ICT and GDPR

Electronic Data Interchange

This is a system that electronically links the computers of two different companies. They are programmed to send standard documents (such as orders and invoices) directly from one to the other without any human involvement.

Data Protection

Data Protection is the means by which the privacy rights of individuals are safeguarded in relation to the processing of their personal data. For example, a business might use “encryption” as a method of data protection.

Rights of Data Subjects

• Right to be informed

• Right to access

• Right to rectification

• Right to erasure

• Right to object

• Right in relation to automated decision making

The right to be informed

When a data controller is collecting information from you, she must identify herself and give you her contact details. She must also inform you why she wants your personal data and details of who else will see it.

The right to access

If a data controller is processing an individual’s personal data, he has the right to be given a copy of all the personal information she has on him. It must be in a transparent, understandable and easily accessible manner.

The right to Rectification

If your personal data is inaccurate, you have the right to have the data corrected, by the controller, without undue delay. If your personal data is incomplete, you have the right to have data completed.

The right to erasure

You have the right to have your personal data deleted by the data controller, when she no longer needs it for the purpose for which it was collected or processed. This is also known as the ‘right to be forgotten’.

The right to object

If a data controller uses your personal details for the purpose of marketing something directly to you, you can object at any time. The data controller must stop processing as soon as they receive your objection.

Rights in relation to automated decision making

You have the right to not to be subject to a decision based solely on automated processing. Processing is “automated” where it is carried out without human intervention and where it produces legal effects or significantly affects you.

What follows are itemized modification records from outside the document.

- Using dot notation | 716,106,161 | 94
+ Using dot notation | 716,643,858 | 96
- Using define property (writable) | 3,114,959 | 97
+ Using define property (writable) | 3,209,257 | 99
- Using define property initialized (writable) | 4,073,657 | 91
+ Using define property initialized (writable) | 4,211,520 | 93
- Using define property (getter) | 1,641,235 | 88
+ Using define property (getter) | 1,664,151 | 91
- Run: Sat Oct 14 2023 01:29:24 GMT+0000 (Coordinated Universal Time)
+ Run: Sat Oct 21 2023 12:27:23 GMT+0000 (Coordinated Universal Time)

Obligations of Data Controllers

• Obtain and process data fairly

• Keep data safe

• Delete information once they longer need it

• Give a copy

• Report data breaches

Obtain and process data fairly

When a data controller is collecting information from an individual, she must identify herself and give the individual her contact details. She must also inform him why she wants his personal data and who else will get to see it.

Keep data safe

The data controller must take appropriate security measures to protect individuals’ personal data. For example, the business should use encryption technologies for transferring, storing, and receiving individuals personal information.

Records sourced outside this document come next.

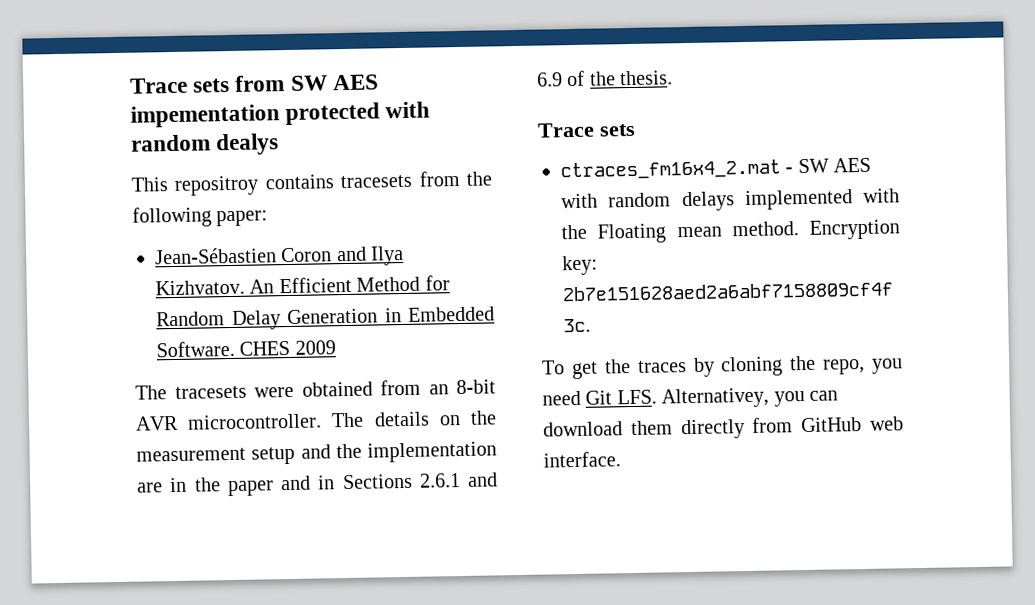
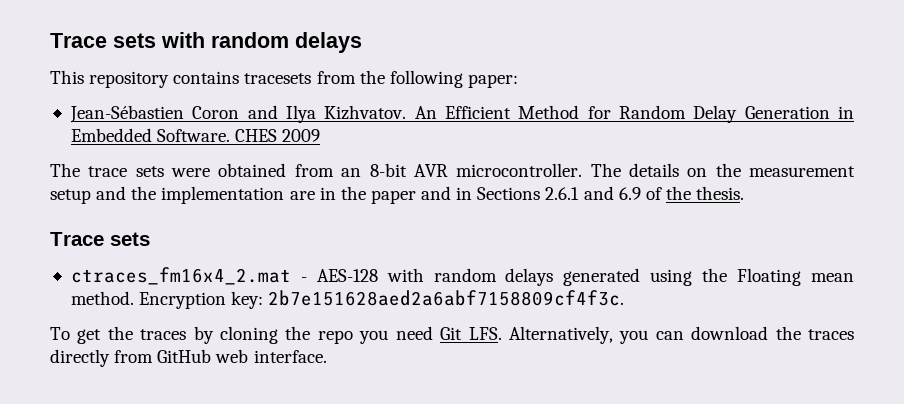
- Trace sets from SW AES impementation protected with random dealys
+ Trace sets with random delays
- This repositroy contains tracesets from the following paper:
+ This repository contains tracesets from the following paper:
- The tracesets were obtained from an 8-bit AVR microcontroller.
+ The trace sets were obtained from an 8-bit AVR microcontroller.
- ctraces_fm16x4_2.mat - SW AES with random delays implemented with the Floating mean method.
+ ctraces_fm16x4_2.mat - AES-128 with random delays generated using the Floating mean method.
- To get the traces by cloning the repo, you need Git LFS. Alternativey, you can download them directly from GitHub web interface.
+ To get the traces by cloning the repo you need Git LFS. Alternatively, you can download the traces directly from GitHub web interface.

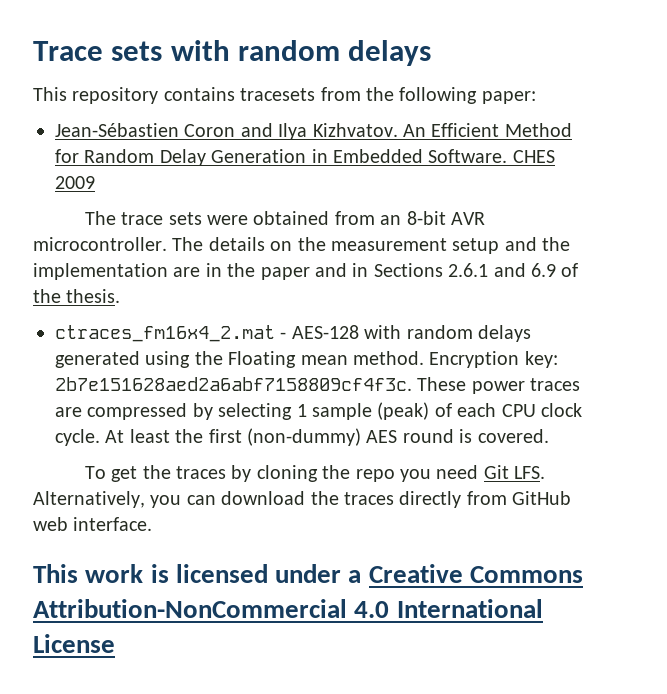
  The details on the measurement setup and the implementation are in the paper and in Sections 2.6.1 and 6.9 of the thesis.
- Trace sets
+ These power traces are compressed by selecting 1 sample (peak) of each CPU clock cycle. At least the first (non-dummy) AES round is covered.
+ This work is licensed under a Creative Commons Attribution-NonCommercial 4.0 International License

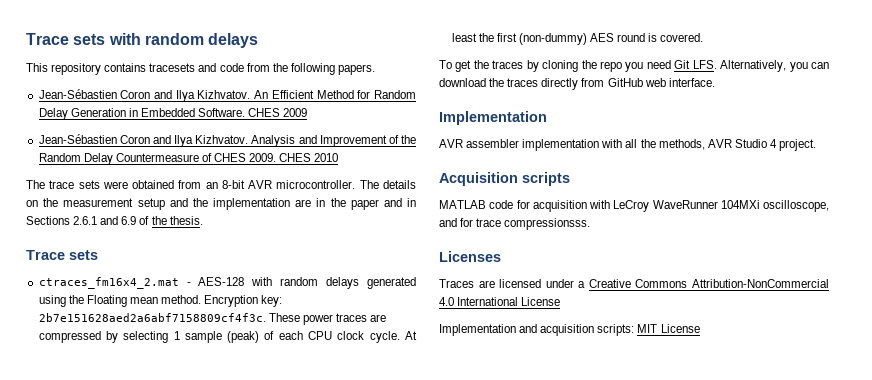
- This repository contains tracesets from the following paper:
+ This repository contains tracesets and code from the following papers.
+ Jean-Sébastien Coron and Ilya Kizhvatov. Analysis and Improvement of the Random Delay Countermeasure of CHES 2009. CHES 2010
  The details on the measurement setup and the implementation are in the paper and in Sections 2.6.1 and 6.9 of the thesis.
+ Trace sets
  To get the traces by cloning the repo you need Git LFS. Alternatively, you can download the traces directly from GitHub web interface.
- This work is licensed under a Creative Commons Attribution-NonCommercial 4.0 International License
+ Implementation
+ AVR assembler implementation with all the methods, AVR Studio 4 project.
+ Acquisition scripts
+ MATLAB code for acquisition with LeCroy WaveRunner 104MXi oscilloscope, and for trace compressionsss.
+ Licenses
+ Traces are licensed under a Creative Commons Attribution-NonCommercial 4.0 International License
+ Implementation and acquisition scripts: MIT License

Delete information when no longer needed

Data controllers cannot keep an individual’s personal data if they no longer need it. If there is no good reason for keeping someone’s personal information, the data controller must delete it.

Give a copy

The data controller must provide the individual with a copy of his personal data, if he requests it, free of charge, within a month.

Report Data Breaches

A data breach occurs when the data for which the controller is responsible is lost or stolen. If that happens the controller has to notify the Data Protection Commission within 72 hours after having become aware of the breach.

Function of Data Protection Commission

• Examines complaints from individuals

• Inform people of their rights

• Undertake investigations of its own volition

• Punishes data controllers that break the law

Examines complaints from individuals

The Data Protection Commission must investigate any complaints it receives from individuals who feel that their personal data is not being treated according to the rules of the GRPR. The Data Protection Commission considers all the evidence and makes a decision on the matter.

Inform people of their rights

The Data Protection Commission promotes awareness amongst members of the public of their rights to have their personal information protected under data protection law. It has a website and offers online guides to the law.

Undertake investigation of its own volition

The Data Protection Commission can conduct statutory inquiries into possible infringements of data protection legislation even if it has not received a complaint.

Punishes data controllers that break the law

The Data Protection Commission is responsible for enforcing the GDPR in Ireland. It has the power impose sanctions including fines on businesses that break this law.